Boston-based market research firm Infonetics in a recent report said 802.11ac access points now account for nearly one-quarter of all access point shipments. The firm said 802.11ac access point penetration is up almost tenfold over the past year, with almost one million units shipped in the third quarter.
San Jose, Calif.-based Cisco has seen strong growth in its wireless business of late. The company reported in its first-quarter earnings, ended Oct. 25, that its wireless business grew 11 percent year-over-year.
"Wireless, mobile access ... we certainly see that as a big bet," said MacDonald. "It's not just connectivity anymore; it's how do you drive business value from intelligence and presence with wireless? So the things that Cisco and Meraki are doing around the commercial and retail space, and education space -- we certainly see a lot of upside and opportunity there."
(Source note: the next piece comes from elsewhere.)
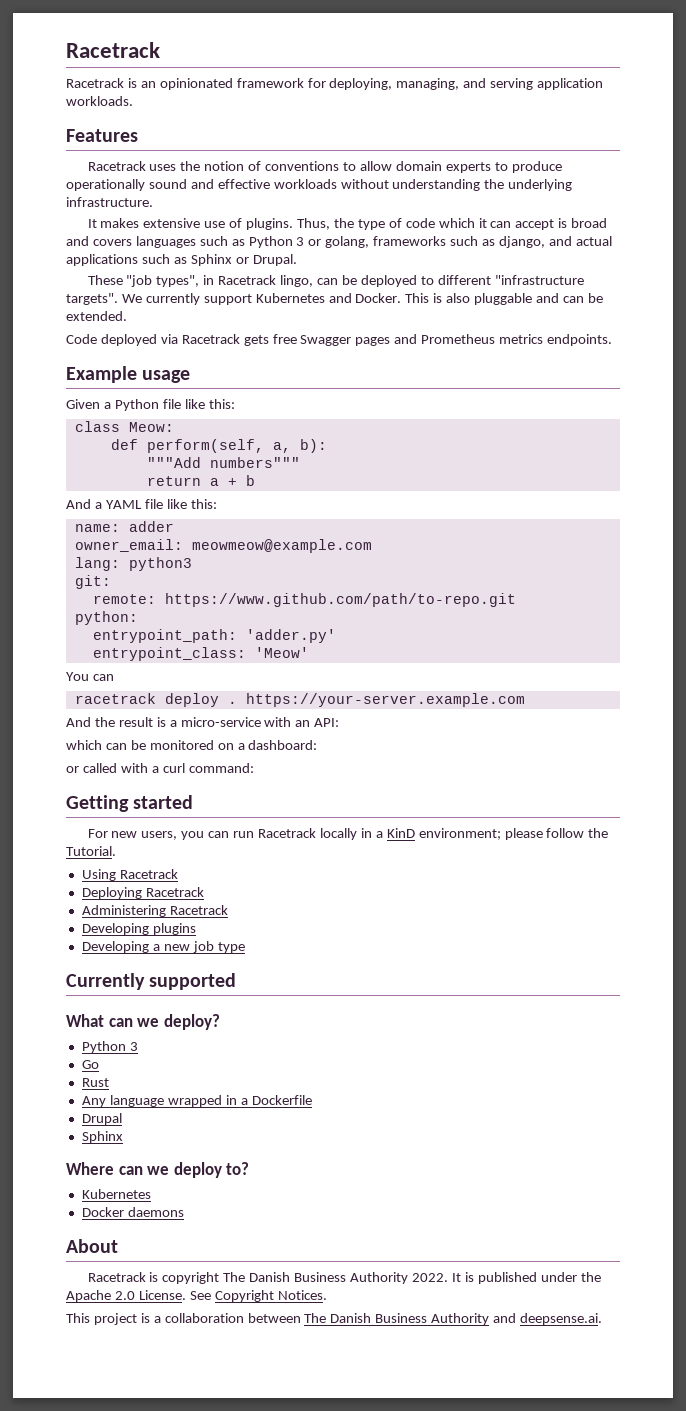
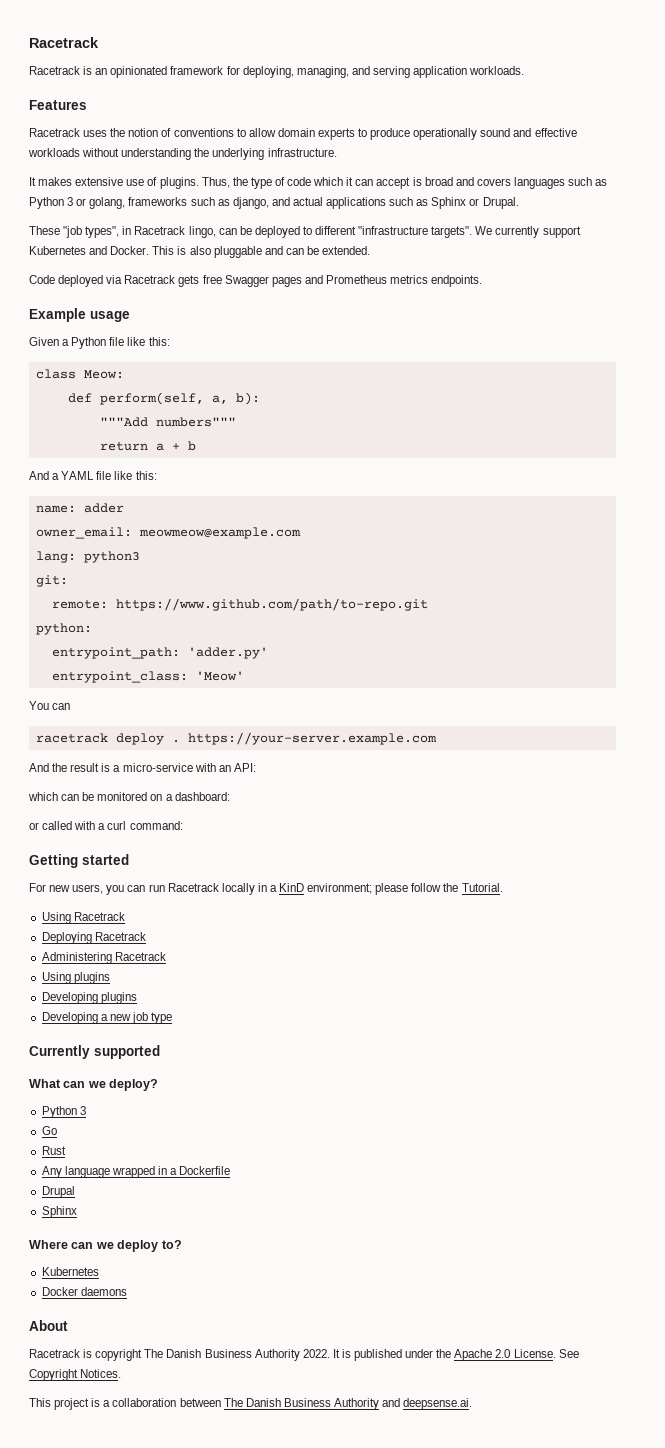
(228, 910) none -> [41,972,110,984] // Using plugins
In 2012, Cisco purchased Meraki, a networking startup that specialized in cloud-based management of wired and wireless infrastructures, for $1.2 billion. Cisco is using Meraki's management platform to deliver cloud-controlled networking products to small and midsize businesses.
Solution providers also are expecting unified communications to continue to grow steadily in the coming year.
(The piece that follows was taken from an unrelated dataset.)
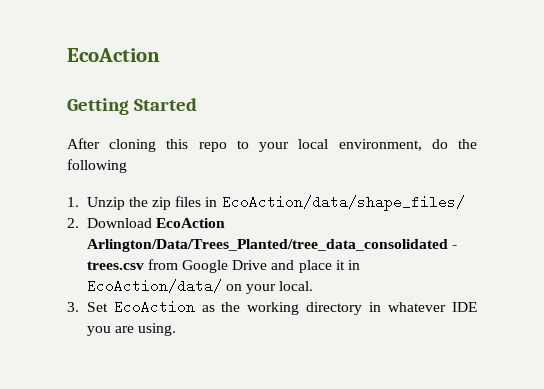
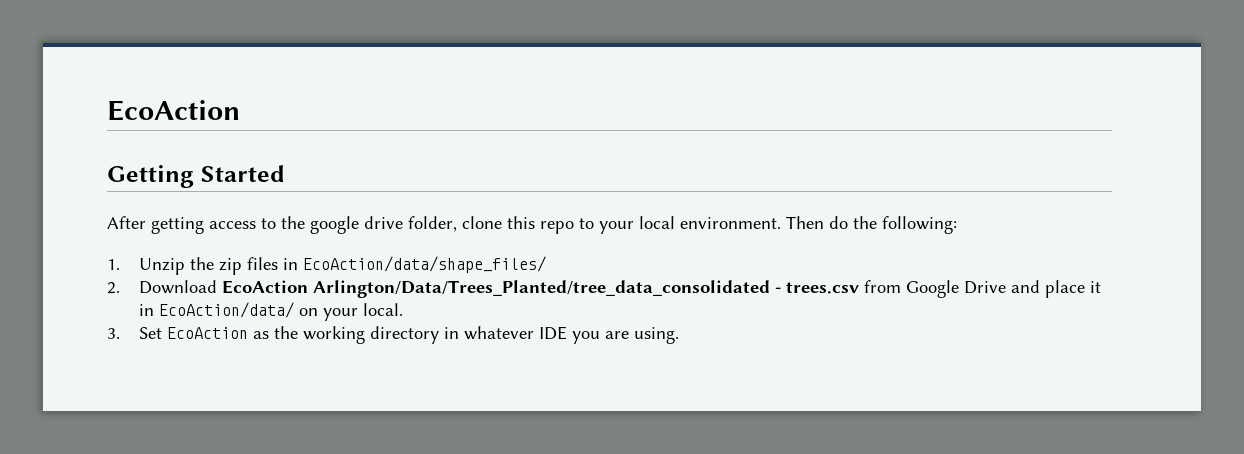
[109,139,157,152] cloning -> [151,216,502,234] getting access to the google drive folder, clone
[338,139,422,151] environment, -> [680,216,824,229] environment. Then
[67,159,127,173] following -> [882,216,957,234] following:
Smeltzer said he is seeing a "good amount" of interest in Microsoft Lync with Microsoft Office 365, which includes Voice over IP (VoIP), instant messaging and videoconferencing capabilities inside the client software.
MacDonald believes the unified communications market will grow due to the technology's business value.
"It reduces travel, you can get more collaboration from your team, you can have these geodispersed work groups that can work more effectively and be more efficient by using collaboration technologies," said MacDonald.
In November, Microsoft announced that in 2015, Lync will be replaced by Skype for Business, which will combine features of Lync and the consumer-focused Skype software.
With so many new innovations and projects coming from the collaboration side, solution providers believe some of those technologies will drive opportunity in 2015.